But he'll be paying close attention when the puck drops at Eisstadion Davos on Friday for the Collegiate Selects' tournament opener against Hockey Canada.

Seeing an NCAA all-star team playing in the Spengler Cup will mark the culmination of a process that Snee began in 2019 when he was executive director of College Hockey Inc., a men's college hockey advocacy group.

"I'm so ecstatic it's going to happen," Snee said. "I can't wait to watch it. I definitely will be watching it and feeling, ‘Man, that would be so cool to be there right now.’ ... Certainly not on the ice, but part of it, and part of it from Day 1. So there certainly is just a personal attachment I have to it."

Snee was a college student spending a semester abroad in Germany during the 1990s when a hockey game in the German league piqued his interest in European sports. Eventually he discovered the Spengler Cup.

"I went down a bit of like a Spengler Cup rabbit hole, because what I recall seeing was the building was full, the building was super enthusiastic, and the building itself looked cool as heck," he said. "And then you find out it's in this beautiful mountain town, and that it happens to be the town where all the financial meetings occur (World Economic Forum). ... So I just got intrigued about it."

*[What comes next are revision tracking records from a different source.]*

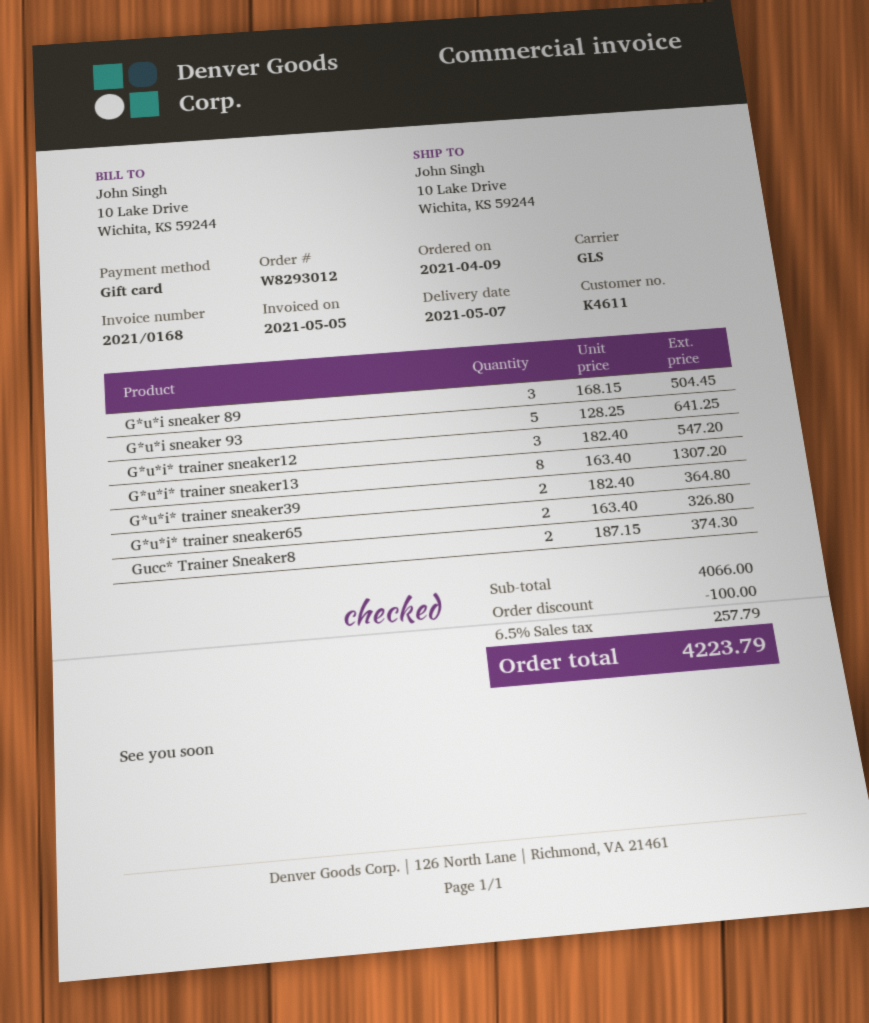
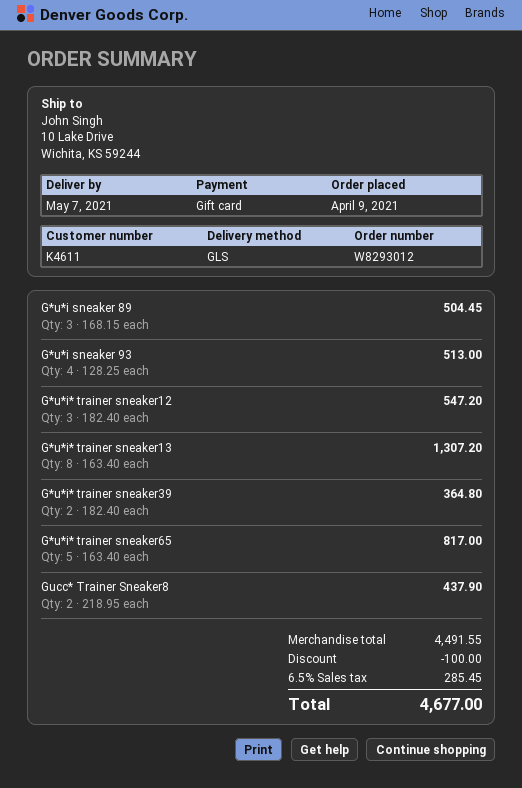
G*u*i sneaker 93: 5 x 128.25 = 641.25 -> 4 x 128.25 = 513.00
G*u*i* trainer sneaker65: 2 x 163.40 = 326.80 -> 5 x 163.40 = 817.00
Gucc* Trainer Sneaker8: 2 x 187.15 = 374.30 -> 2 x 218.95 = 437.90
subtotal: 4066.00 -> 4491.55
tax: 6.5% = 257.79 -> 6.5% = 285.45
total: 4223.79 -> 4677.00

What he learned stuck with him as he developed his professional career in hockey, which took him to College Hockey Inc. in 2012. Especially every December, when he'd see a press release or a social media item showing current or former NCAA players who were skating in the Spengler Cup.

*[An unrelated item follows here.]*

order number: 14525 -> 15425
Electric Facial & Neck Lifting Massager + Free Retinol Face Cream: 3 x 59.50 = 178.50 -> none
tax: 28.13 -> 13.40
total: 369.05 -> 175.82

"If you go back and look at rosters every year, it felt like there was one-to-three Canadian college hockey players that would get assigned to the Canadian Spengler Cup team," Snee said. "Ian Mitchell, who played in the NHL, when he was with Denver, all of a sudden he's on the Spengler Cup team; I have no idea why. (Former NHL forward) Dylan Sikura, he was at Northeastern, and on social media I see a release, Dylan Sikura playing on the Canadian Spengler Cup team. So I just know all this stuff is happening for a variety of reasons."

In 2019 Snee was speaking with Keith Sullivan, an amateur scout for the Edmonton Oilers at the time. The conversation eventually turned to the Spengler Cup.

"He's like, ‘I go all the time,’" Snee said. "And then he started validating everything that I heard about it -- it is the coolest sporting event in the world, and so on and so on.

"Then we're talking about college guys in it, and he goes, 'You should put together a college all-star team and play in it.' And I was like, ‘Yeah, it's actually a great idea.’"

As Snee sought ideas for a talking-points memo to sell Spengler Cup participation to the different NCAA hockey stakeholders, he found more support than he realized.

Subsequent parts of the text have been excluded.